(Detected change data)

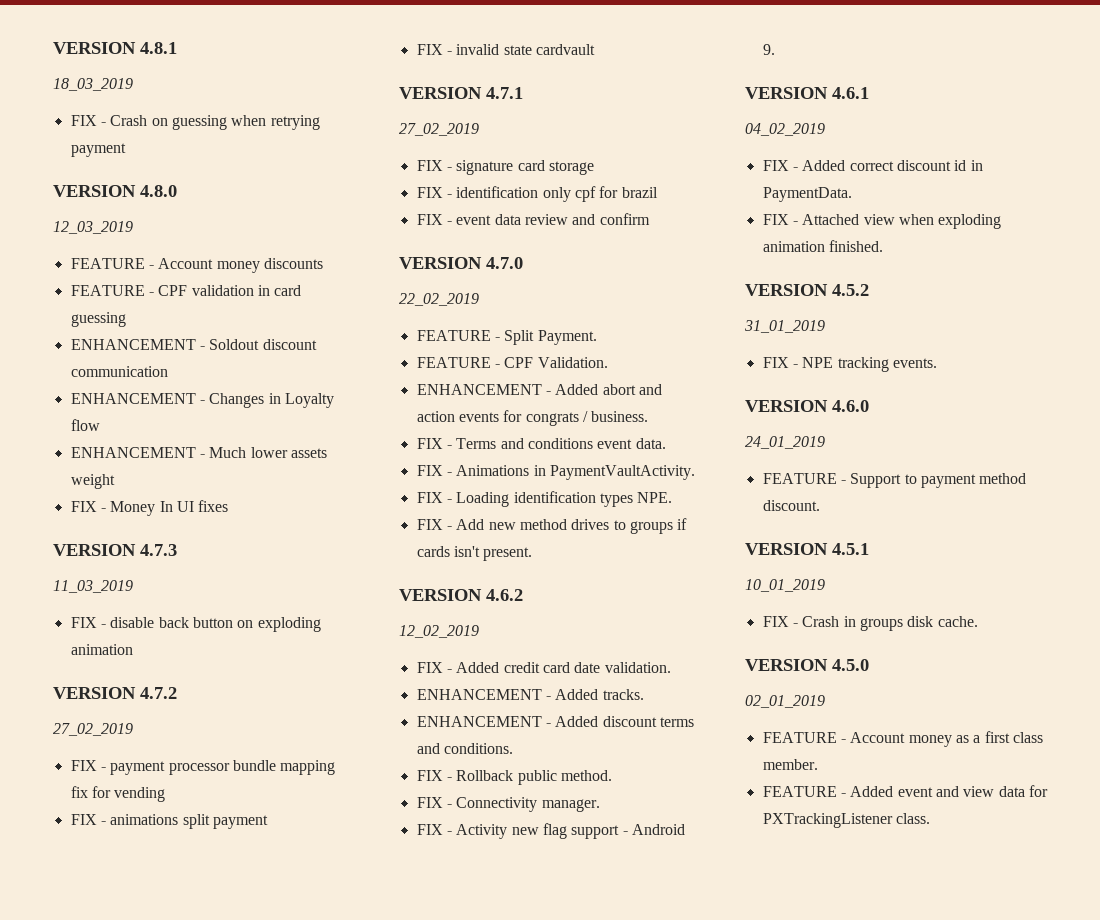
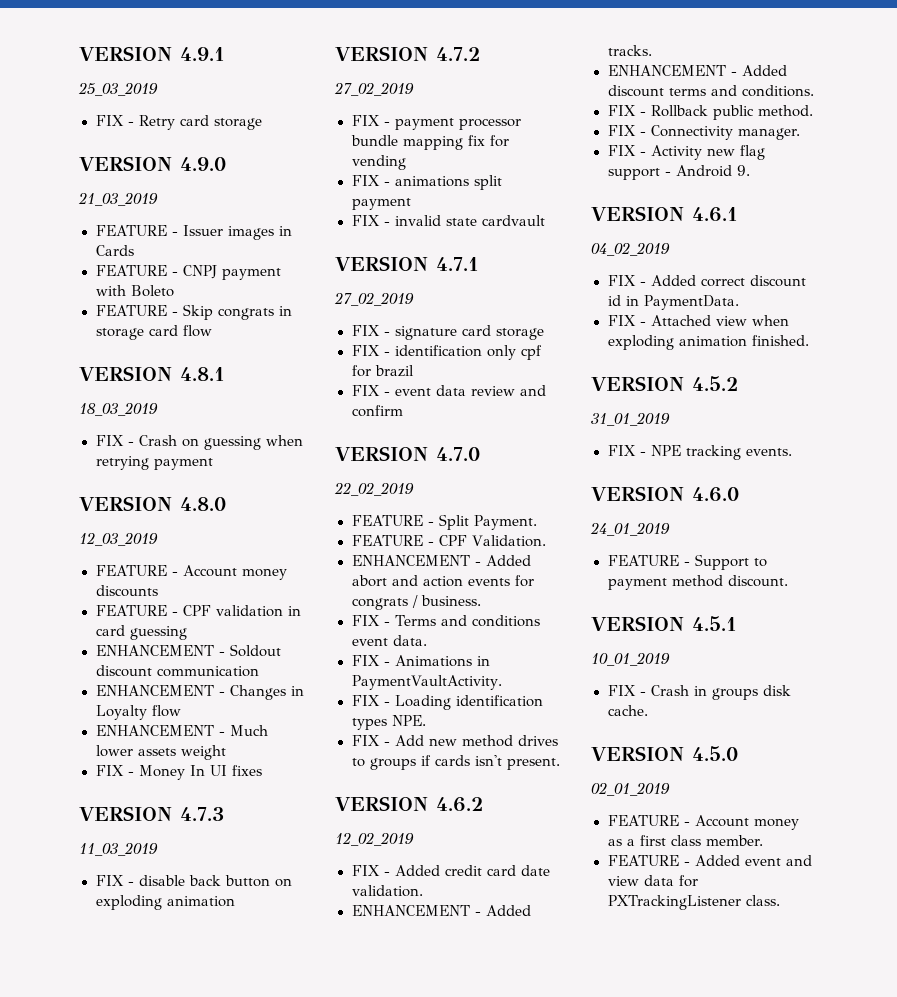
[53,42,136,54] VERSION -> [79,46,225,61] [78,82,158,96] [95,115,262,130] [79,156,226,171] [78,192,158,206] [95,225,293,240] [95,245,134,256] [95,265,282,280] [95,285,174,297] [95,304,293,320] [95,325,212,340] [79,366,172,381] VERSION 4.9.1 // 25_03_2019 // FIX - Retry card storage // VERSION 4.9.0 // 21_03_2019 // FEATURE - Issuer images in Cards // FEATURE - CNPJ payment with Boleto // FEATURE - Skip congrats in storage card flow // VERSION

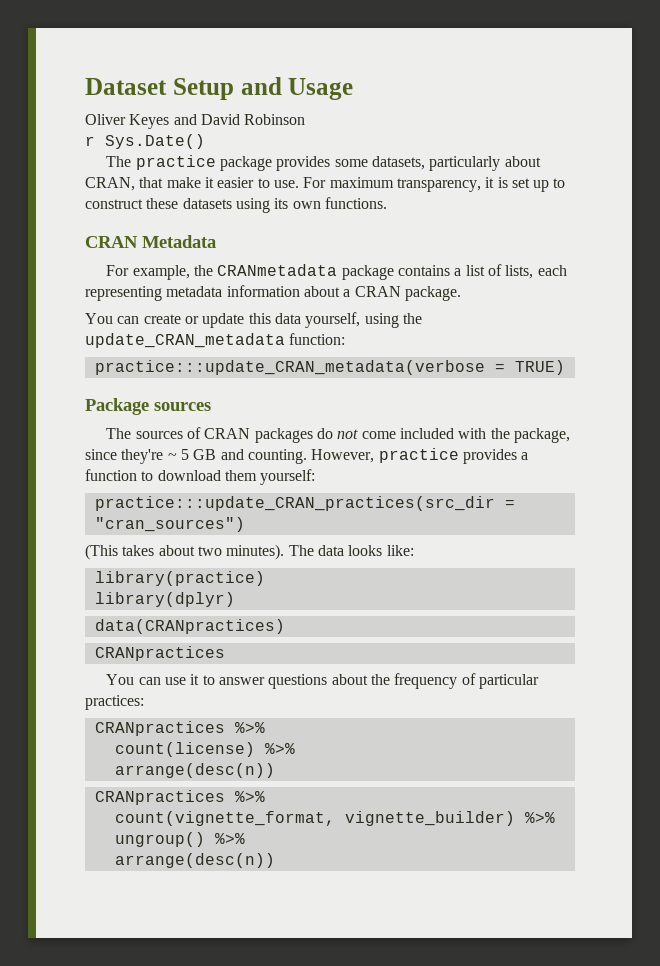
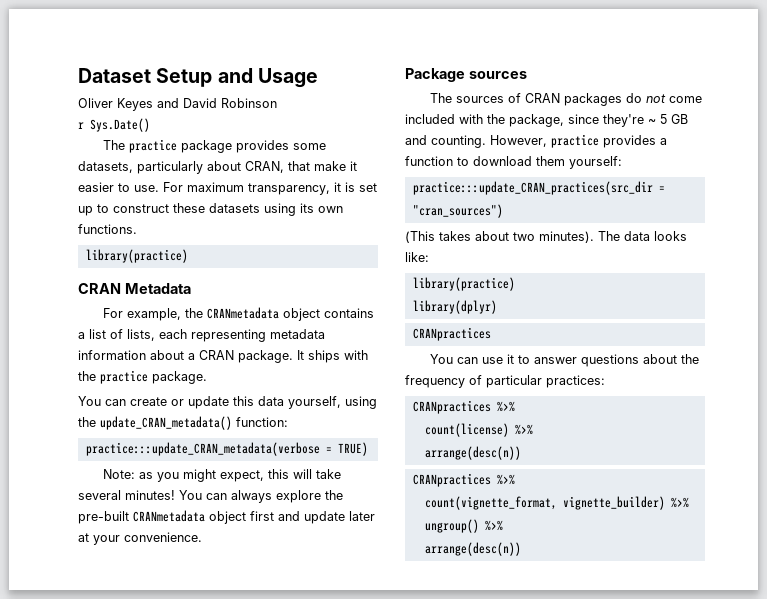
(387, 203) none -> [85,249,188,263] // library(practice)
[341,265,394,280] package -> [282,308,320,321] object
(461, 293) none -> [297,350,368,363] [78,370,207,384] It ships with the practice package.
[85,333,285,348] update_CRAN_metadata -> [100,416,232,430] update_CRAN_metadata()
(565, 367) none -> [102,469,341,482] [78,490,343,503] [78,510,375,524] [78,532,202,545] // Note: as you might expect, this will take several minutes! You can always explore the pre-built CRANmetadata object first and update later at your convenience.
[94,619,285,634] // data(CRANpractices) -> (497, 307) none

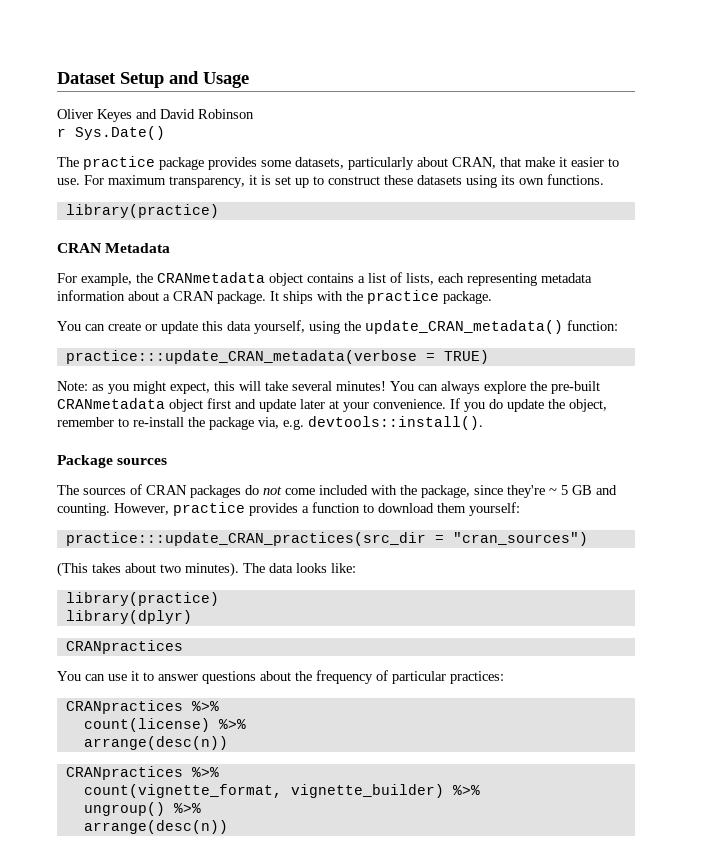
(202, 537) none -> [450,398,607,412] [57,416,483,430] If you do update the object, remember to re-install the package via, e.g. devtools::install().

EXERCISE BRIEF: Without the pictures, return the entries exactly as they appear.

ANSWER BOX:
[53,42,136,54] VERSION -> [79,46,225,61] [78,82,158,96] [95,115,262,130] [79,156,226,171] [78,192,158,206] [95,225,293,240] [95,245,134,256] [95,265,282,280] [95,285,174,297] [95,304,293,320] [95,325,212,340] [79,366,172,381] VERSION 4.9.1 // 25_03_2019 // FIX - Retry card storage // VERSION 4.9.0 // 21_03_2019 // FEATURE - Issuer images in Cards // FEATURE - CNPJ payment with Boleto // FEATURE - Skip congrats in storage card flow // VERSION

(387, 203) none -> [85,249,188,263] // library(practice)
[341,265,394,280] package -> [282,308,320,321] object
(461, 293) none -> [297,350,368,363] [78,370,207,384] It ships with the practice package.
[85,333,285,348] update_CRAN_metadata -> [100,416,232,430] update_CRAN_metadata()
(565, 367) none -> [102,469,341,482] [78,490,343,503] [78,510,375,524] [78,532,202,545] // Note: as you might expect, this will take several minutes! You can always explore the pre-built CRANmetadata object first and update later at your convenience.
[94,619,285,634] // data(CRANpractices) -> (497, 307) none

(202, 537) none -> [450,398,607,412] [57,416,483,430] If you do update the object, remember to re-install the package via, e.g. devtools::install().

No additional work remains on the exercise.